» **WHAT YOU ARE ASKED TO DO**
Within the material below, transcribe exactly the lines from the one holding "- Plain C# classes" through the one holding "an Invoke button.", keeping both ends and skipping the rest.

» **THE DATA**
/---

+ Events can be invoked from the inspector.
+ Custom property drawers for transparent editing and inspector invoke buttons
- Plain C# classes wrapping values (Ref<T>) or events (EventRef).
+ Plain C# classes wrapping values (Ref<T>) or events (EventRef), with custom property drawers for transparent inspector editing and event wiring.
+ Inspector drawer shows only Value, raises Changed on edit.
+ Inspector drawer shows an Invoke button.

\---
/---

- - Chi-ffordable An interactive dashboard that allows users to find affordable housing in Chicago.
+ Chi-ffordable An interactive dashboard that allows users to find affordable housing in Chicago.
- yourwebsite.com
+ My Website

\---
/---

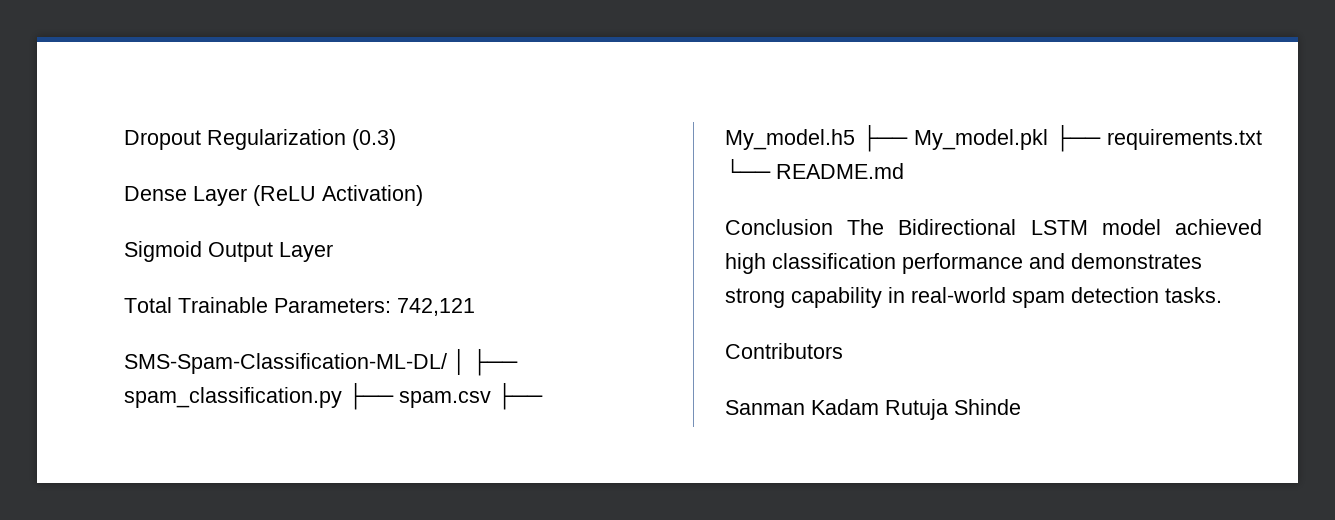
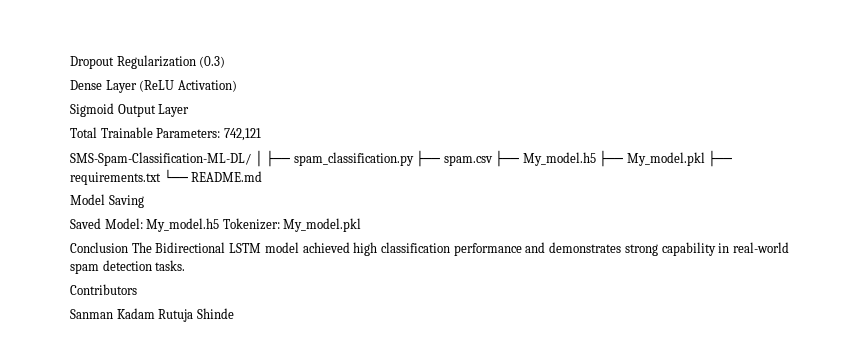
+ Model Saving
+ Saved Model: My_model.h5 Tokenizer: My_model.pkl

\---

» **YOUR RESPONSE**
- Plain C# classes wrapping values (Ref<T>) or events (EventRef).
+ Plain C# classes wrapping values (Ref<T>) or events (EventRef), with custom property drawers for transparent inspector editing and event wiring.
+ Inspector drawer shows only Value, raises Changed on edit.
+ Inspector drawer shows an Invoke button.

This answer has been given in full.